**Exercise brief:** Check each line of the material below for the word "none". State how many lines have it, and nothing more.

**Given information:**
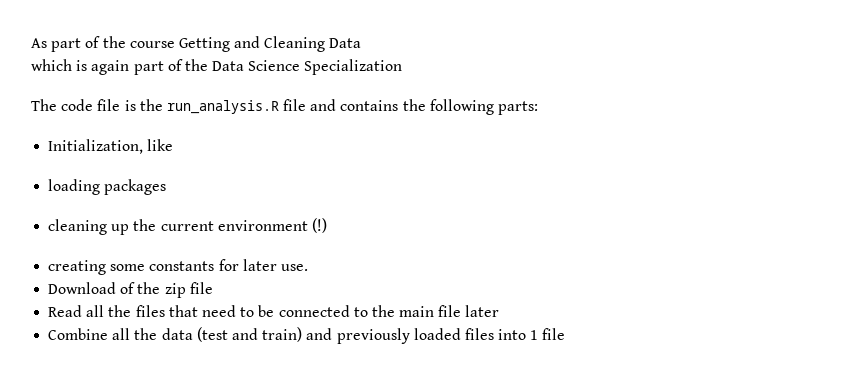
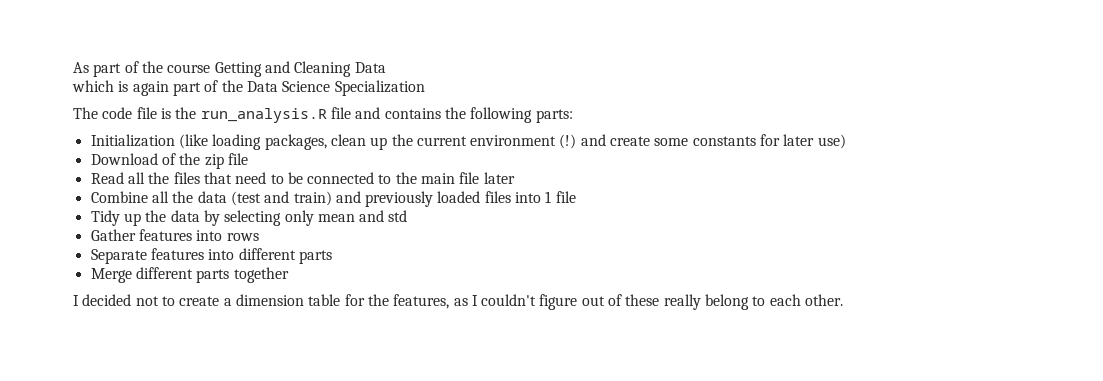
[48,139,174,154] [48,179,167,195] [48,219,108,235] Initialization, like // loading packages // cleaning -> [90,134,366,150] Initialization (like loading packages, clean
[48,260,107,275] // creating -> [580,134,651,146] and create
[280,264,308,271] use. -> [817,134,846,149] use)
(566, 334) none -> [90,210,408,226] [90,229,259,241] [90,248,332,264] [90,267,289,283] [73,294,844,310] // Tidy up the data by selecting only mean and std // Gather features into rows // Separate features into different parts // Merge different parts together // I decided not to create a dimension table for the features, as I couldn't figure out of these really belong to each other.

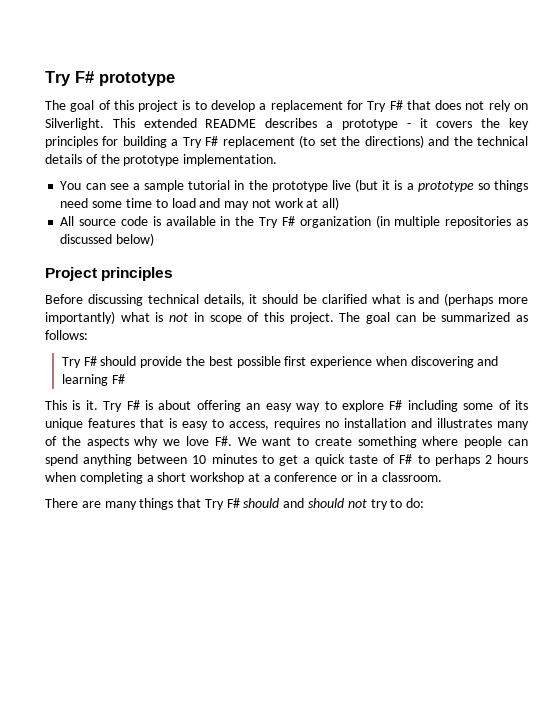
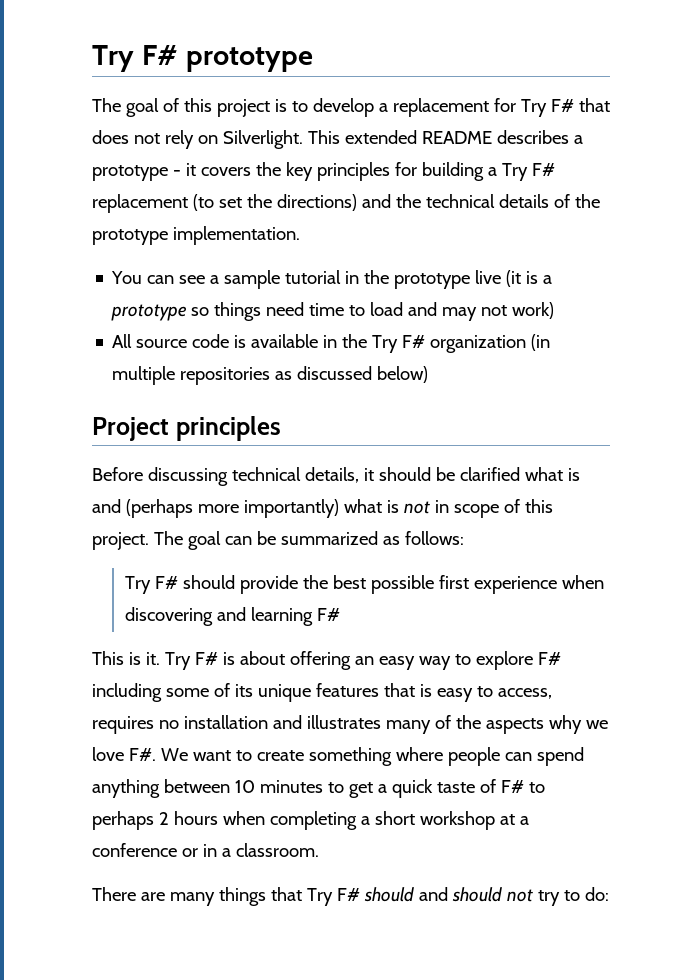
[355,179,391,192] (but it -> [506,270,522,287] (it
[92,201,123,208] some -> (305, 309) none
[274,197,340,210] work at all) -> [512,302,555,319] work)

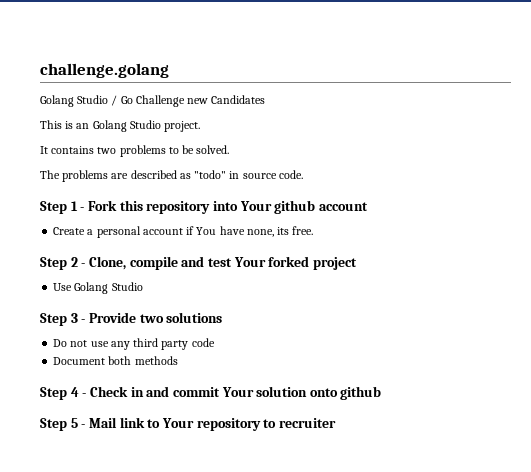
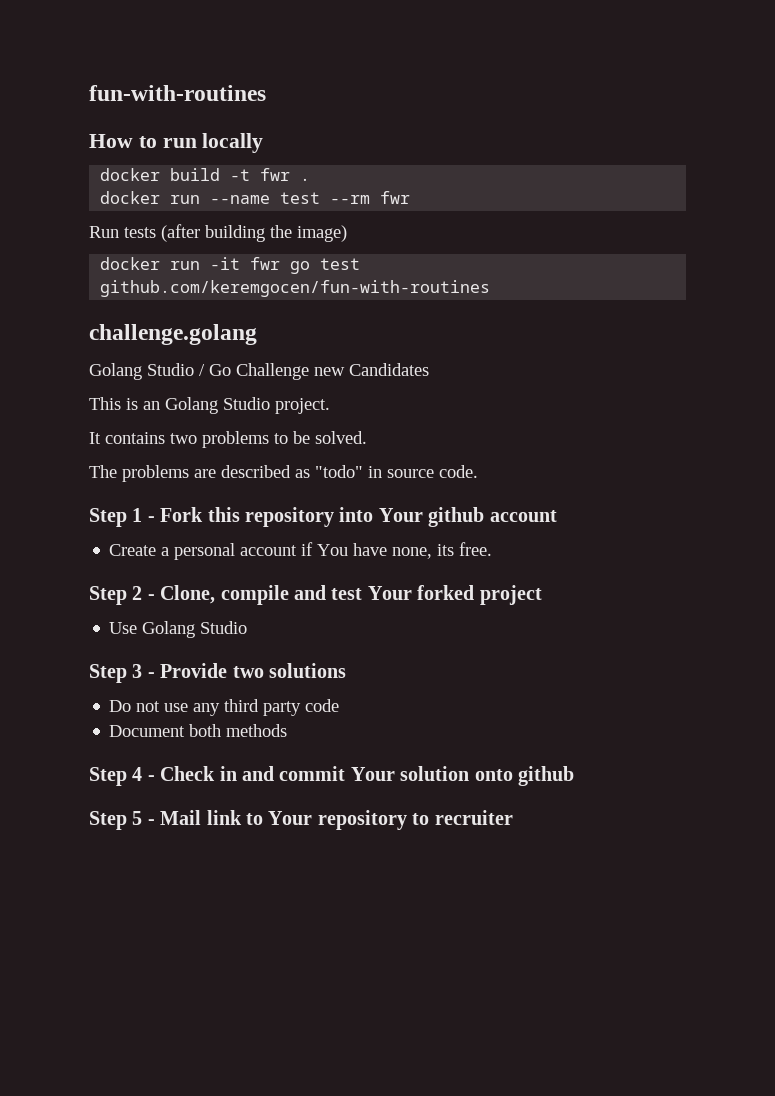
(40, 70) none -> [89,85,266,101] [89,133,264,153] [100,168,311,181] [100,191,411,204] [89,224,347,242] [100,257,361,274] [100,280,491,297] fun-with-routines // How to run locally // docker build -t fwr . // docker run --name test --rm fwr // Run tests (after building the image) // docker run -it fwr go test github.com/keremgocen/fun-with-routines //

**Solution to this problem:** 3